(Revision tracking records)
┏━━

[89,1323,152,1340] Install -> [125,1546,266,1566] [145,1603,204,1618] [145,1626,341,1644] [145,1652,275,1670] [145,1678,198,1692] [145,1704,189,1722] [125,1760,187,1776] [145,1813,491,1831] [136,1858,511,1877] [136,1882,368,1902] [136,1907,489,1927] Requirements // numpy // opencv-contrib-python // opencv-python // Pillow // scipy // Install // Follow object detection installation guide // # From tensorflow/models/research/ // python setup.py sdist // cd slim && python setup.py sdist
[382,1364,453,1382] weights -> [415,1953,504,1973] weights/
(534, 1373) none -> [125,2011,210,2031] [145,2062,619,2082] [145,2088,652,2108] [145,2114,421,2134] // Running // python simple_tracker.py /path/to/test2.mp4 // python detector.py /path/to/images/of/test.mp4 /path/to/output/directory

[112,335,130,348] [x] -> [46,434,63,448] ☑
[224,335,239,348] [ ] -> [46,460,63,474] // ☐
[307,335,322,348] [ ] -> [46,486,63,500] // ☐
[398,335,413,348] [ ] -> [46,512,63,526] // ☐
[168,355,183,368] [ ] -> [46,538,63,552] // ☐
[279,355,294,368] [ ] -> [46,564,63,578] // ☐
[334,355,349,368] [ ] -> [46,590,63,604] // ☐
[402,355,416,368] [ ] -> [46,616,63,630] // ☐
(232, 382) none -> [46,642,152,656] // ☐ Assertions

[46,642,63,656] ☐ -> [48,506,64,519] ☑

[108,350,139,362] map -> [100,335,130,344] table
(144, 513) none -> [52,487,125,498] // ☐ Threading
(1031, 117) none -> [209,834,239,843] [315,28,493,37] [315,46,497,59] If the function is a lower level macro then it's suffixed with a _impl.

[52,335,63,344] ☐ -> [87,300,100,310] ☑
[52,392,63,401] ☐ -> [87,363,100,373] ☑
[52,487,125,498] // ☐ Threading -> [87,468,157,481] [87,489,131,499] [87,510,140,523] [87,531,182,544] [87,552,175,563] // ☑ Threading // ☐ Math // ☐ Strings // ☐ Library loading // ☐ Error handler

┗━━

- _Problem_
Provide the count of lines above containing "python", without any added words.

- _Solution to this task_
2